### GIVEN INFORMATION
::::::::::
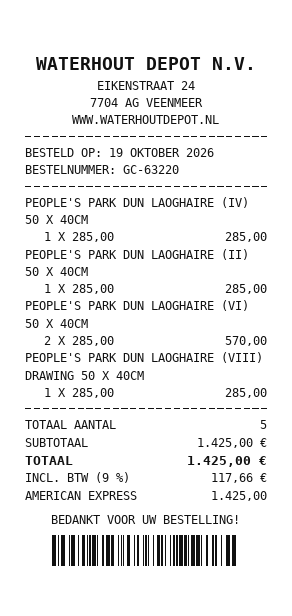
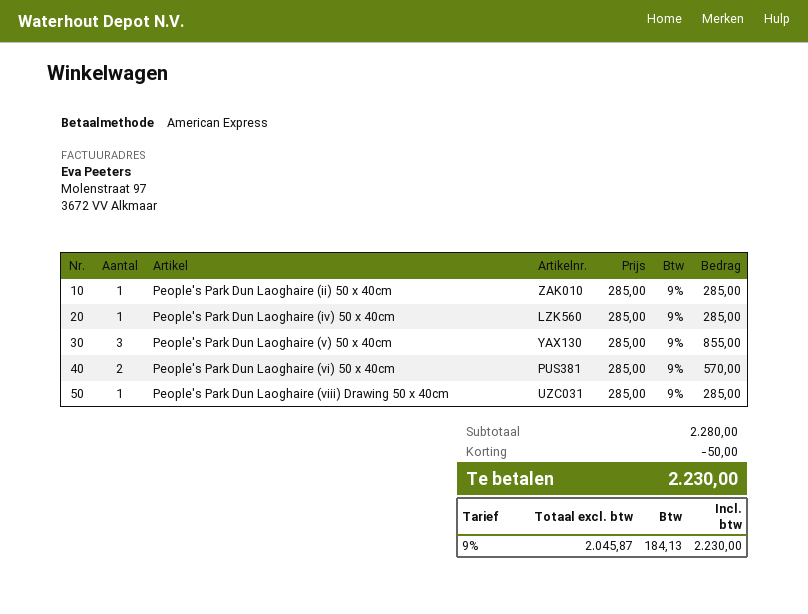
People's Park Dun Laoghaire (v) 50 x 40cm: none -> 3 x 285.00 = 855.00
subtotal: 1425.00 -> 2280.00
discount: none -> 50.00
tax: 9% = 117.66 -> 9% = 184.13
total: 1425.00 -> 2230.00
::::::::::
The records above should be repeated exactly, with every picture omitted.

People's Park Dun Laoghaire (v) 50 x 40cm: none -> 3 x 285.00 = 855.00
subtotal: 1425.00 -> 2280.00
discount: none -> 50.00
tax: 9% = 117.66 -> 9% = 184.13
total: 1425.00 -> 2230.00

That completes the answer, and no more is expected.